_Data for review_
━━━━━━━━
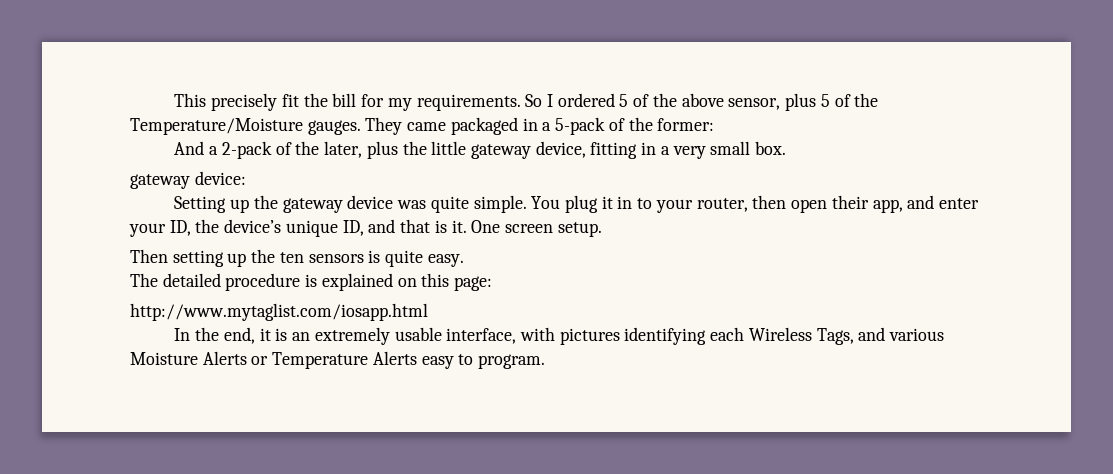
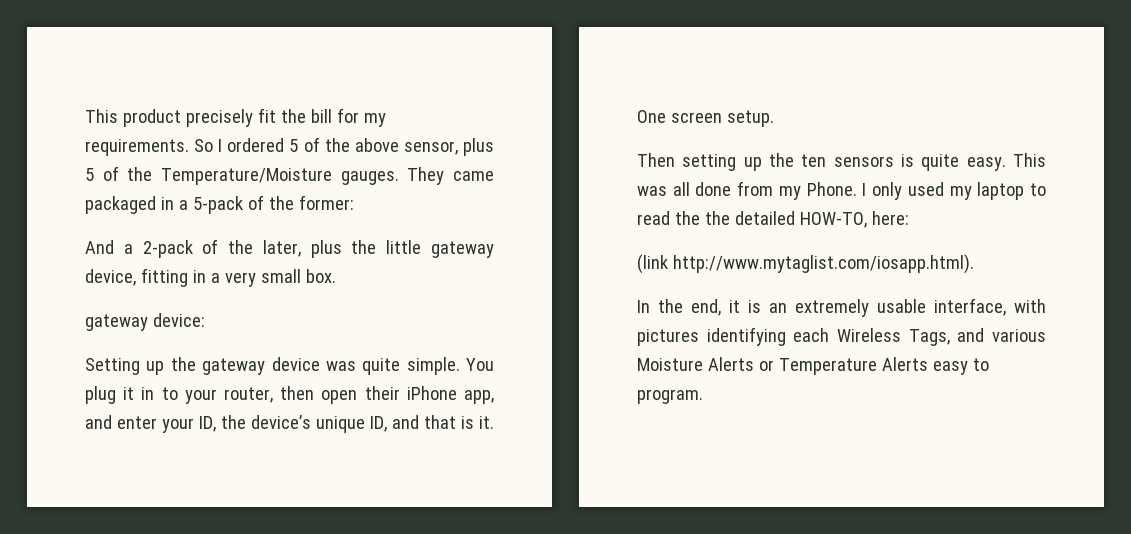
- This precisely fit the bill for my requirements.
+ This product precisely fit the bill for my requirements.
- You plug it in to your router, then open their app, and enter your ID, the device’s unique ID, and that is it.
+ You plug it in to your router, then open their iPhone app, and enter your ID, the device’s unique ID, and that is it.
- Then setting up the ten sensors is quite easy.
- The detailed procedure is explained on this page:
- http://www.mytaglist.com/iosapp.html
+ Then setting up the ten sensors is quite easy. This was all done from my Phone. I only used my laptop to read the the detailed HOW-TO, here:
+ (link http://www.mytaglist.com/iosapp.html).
━━━━━━━━
_What you are asked to do_
Find the string "your" in the listing and return every line that holds it.

_Answer for this exercise_
- You plug it in to your router, then open their app, and enter your ID, the device’s unique ID, and that is it.
+ You plug it in to your router, then open their iPhone app, and enter your ID, the device’s unique ID, and that is it.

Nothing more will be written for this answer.